O movimento dos aeroviários, que são os trabalhadores em terra das companhias aéreas, enfraqueceu depois que os aeronautas (pilotos, copilotos e comissários) fecharam um acordo com as empresas de reajuste salarial de 6,5%. Já os aeroviários de parte do país recusaram a oferta, deflagrando a greve.

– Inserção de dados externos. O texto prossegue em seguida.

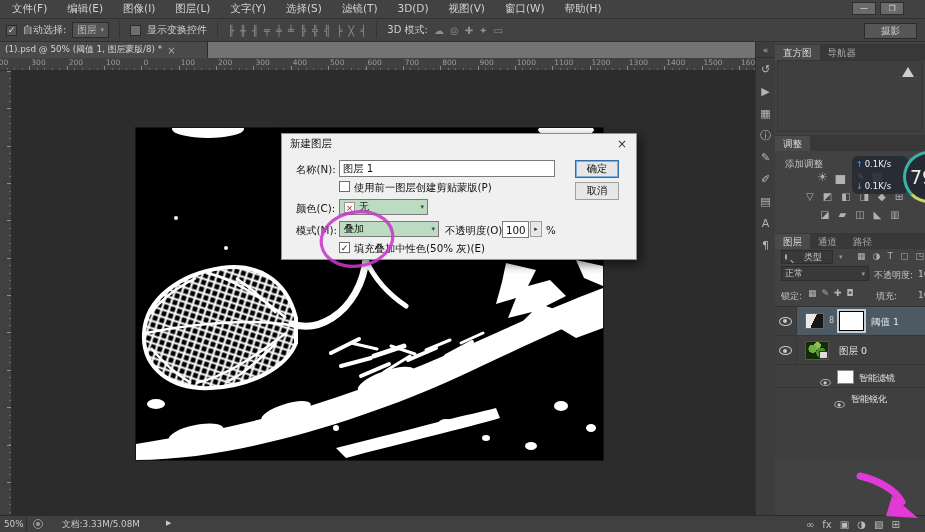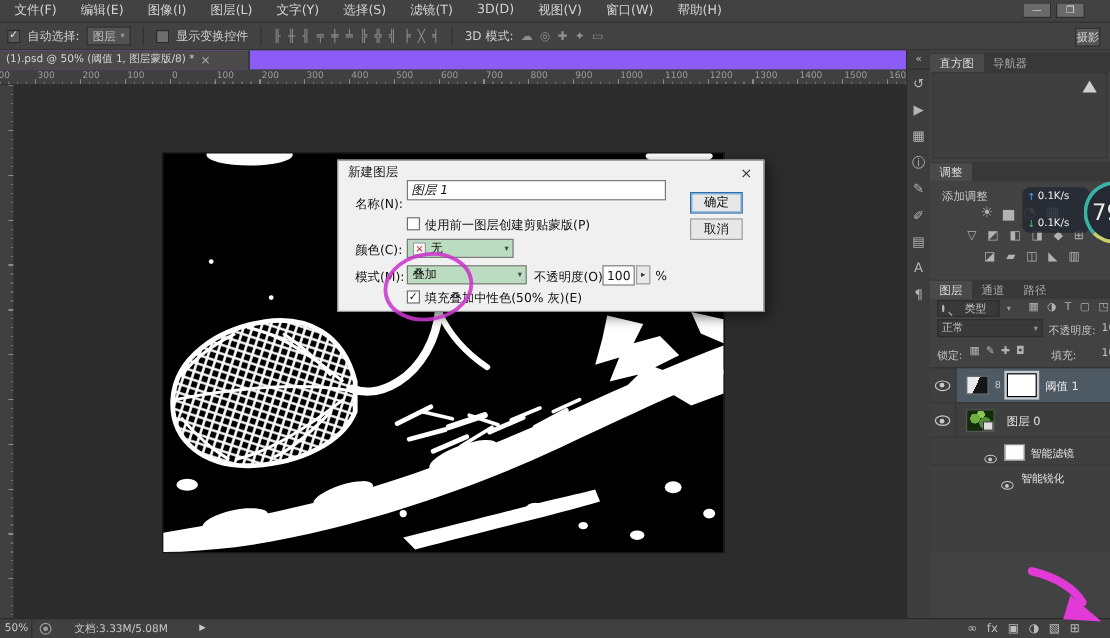"摄影" .ws-btn { padding: 1px 0 -> 1px 16px }
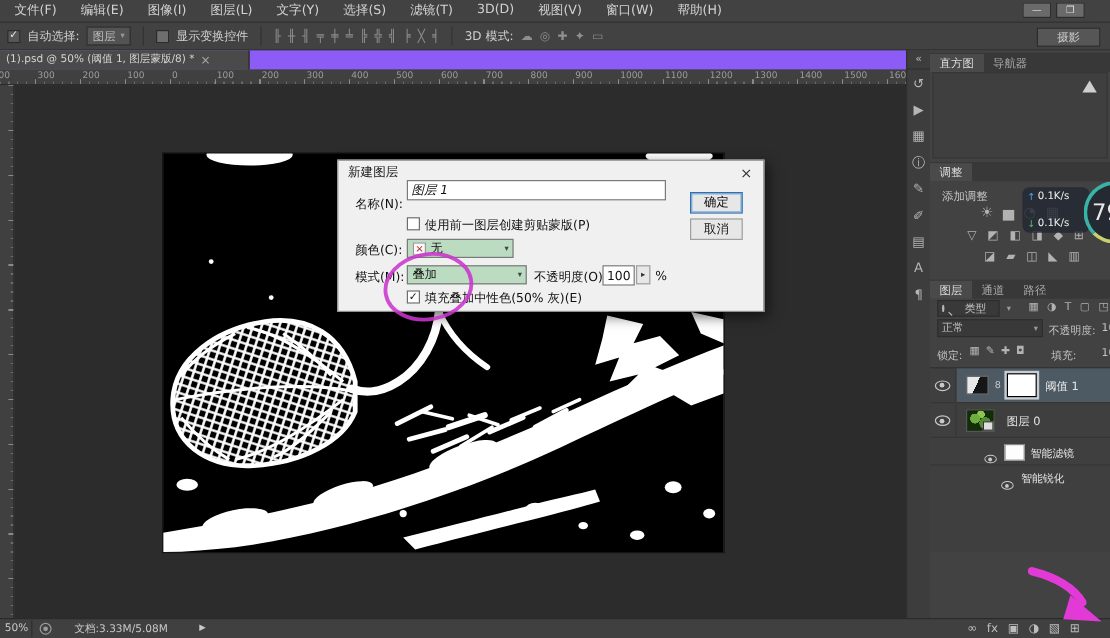"(1).psd @ 50% (阈值 1," .tabwell { background: #8b5cf6 -> #737373 }
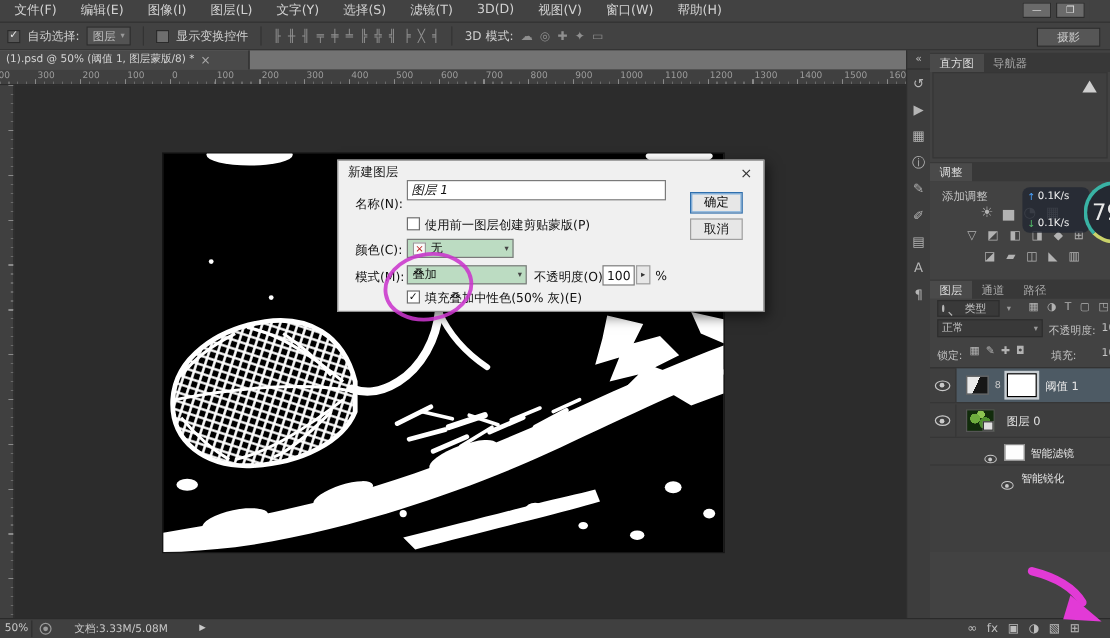"图层 1" input.txt { font-style: italic -> none; top: 16px -> 26px }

Embora segundo informações de funcionários do Santos Dumont os manifestantes não tenham pisado hoje ou ontem no aeroporto, por volta das 6h desta sexta eles fizeram um pequeno protesto de pouco mais de dez minutos no Tom Jobim, de acordo com trabalhadores do Galeão.

Até o meio dia desta sexta-feira (23), do total de 1.390 voos domésticos programados para todo o país, 135 (9,7%) tiveram atrasos e 38 (2.7%) foram cancelados. Neste momento, 19 voos (1,4%) estão atrasados. No Galeão, 8 (8.8%) dos 91 voos previstos tiveram atrasos e 1 (1.1%) foi cancelado. No Santos Dumont, foram 7 voos cancelados (9,1%) e 1 (1.3%) atrasado dos 77 programados. Há 1 voo (1,3%) em atraso no momento.